One observation must be made preliminarily: the plaintiff has brought this case in this forum under the venue privilege explicitly afforded it by Section 27 of the 1934 Act, 15 U.S.C. § 78aa. Indisputably, the plaintiff's choice of forum is not an absolute and uncontrolled privilege. Nevertheless, it may be stated as a general proposition that, unless the balance of convenience is clearly in favor of the defendants, the plaintiff's choice of forum should not be disturbed. Gulf Oil Corp. v. Gilbert, 330 U.S. 501, 67 S. Ct. 839, 91 L. Ed. 1055 (1947); Ford Motor Co. v. Ryan, 182 F.2d 329 (2d Cir.), cert. denied, 340 U.S. 851, 71 S. Ct. 79, 95 L. Ed. 624 (1950).
What District Judge (now Court of Appeals Judge) Irving R. Kaufman said in Peyser v. General Motors Corp., 158 F. Supp. 526, 529 (S.D.N.Y.1958) is an apposite starting point:
While it is true that a transfer may be ordered under § 1404(a) upon a lesser showing of inconvenience than would be required to warrant a dismissal under the doctrine of forum non conveniens, Norwood v. Kirkpatrick, 1955, 349 U.S. 29, 75 S. Ct. 544, 99 L. Ed. 789, the burden nevertheless is upon the movant to show that the convenience of the parties and the interests of justice will be better served in the other district.

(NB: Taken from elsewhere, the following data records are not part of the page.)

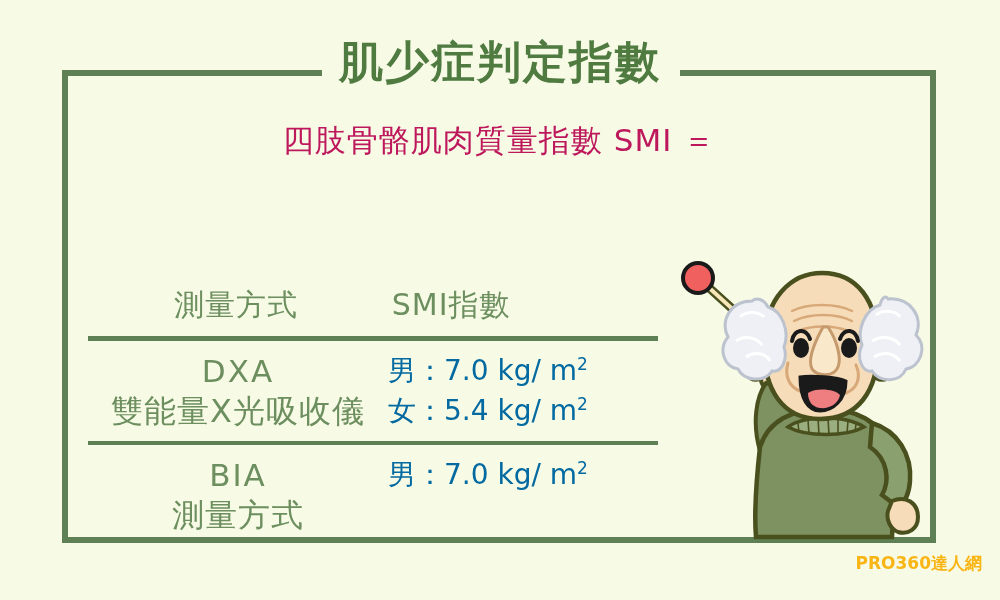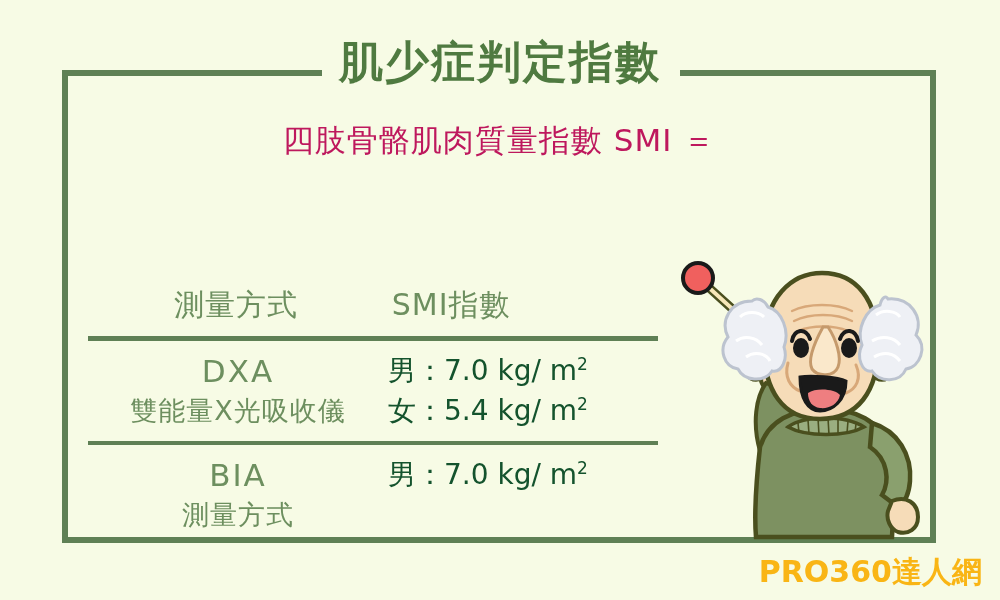"男：7.0 kg/ m2" .v-line { color: #14532d -> #0369a1 }
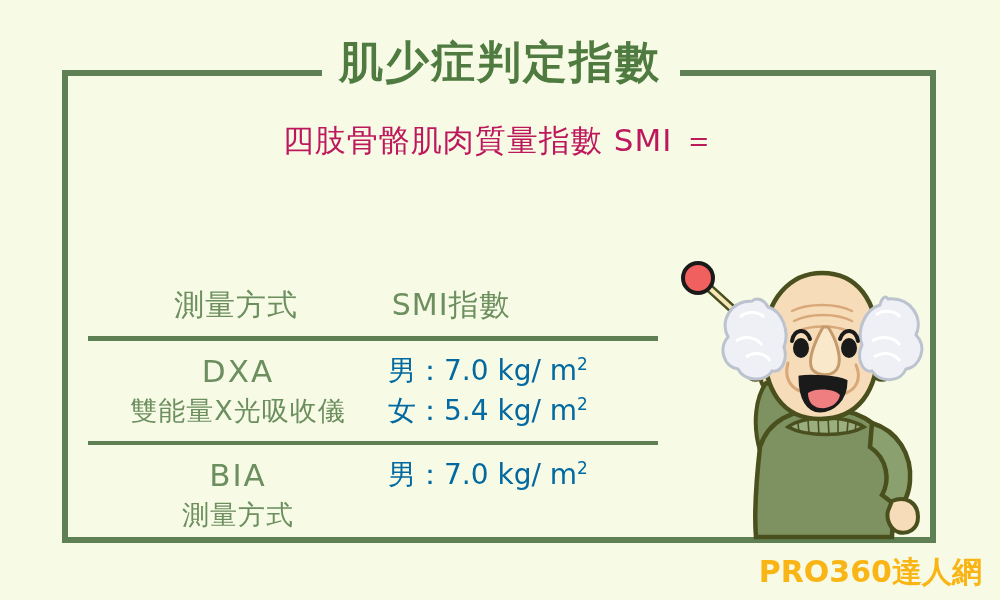"雙能量X光吸收儀" .m-sub { font-size: 27px -> 32px }
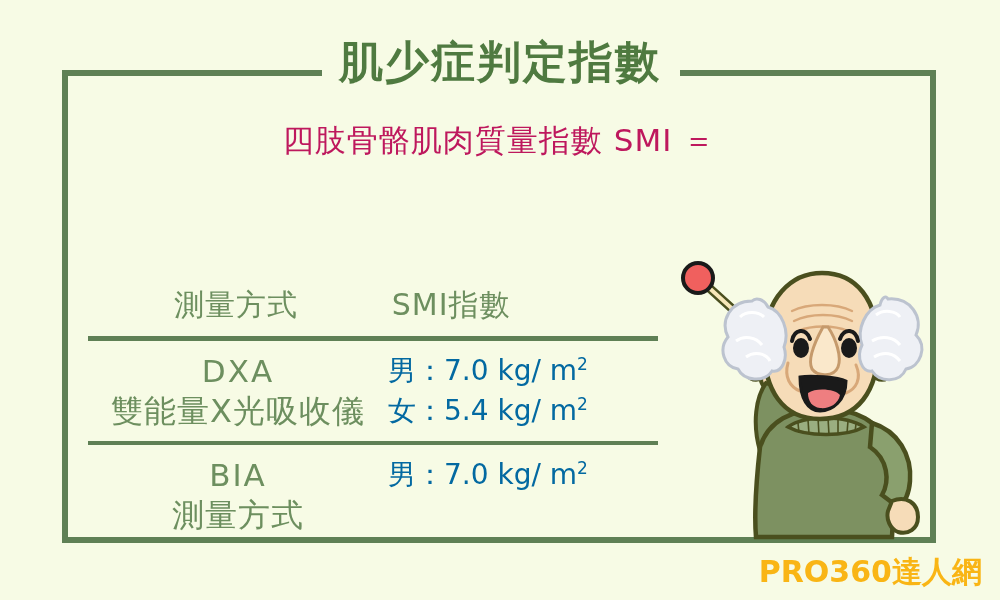"PRO360達人網" .watermark { font-size: 30px -> 17px }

Plaintiffs' right to choose the forum is still a relevant consideration, so that where the interests are evenly balanced transfer should be denied. Nor are judges required to draw hair lines to determine where the equities preponderate in a situation where they are nearly in balance. The moving party must make a clear-cut showing that when all the interests are considered, trial would more conveniently proceed and the interests of justice would be better served in the other district.
Thus more is required of the movant than the mere assertion that it may call a designated number of witnesses at the trial. Of greater importance to a judge in determining a motion of this type is the materiality of the matter to which these witnesses will testify.
As to this aspect of the matter, the court is required to make a qualitative and comparative assessment of the anticipated proofs. This is something more than a judicial numbers game of simply counting the prospective witnesses on each side.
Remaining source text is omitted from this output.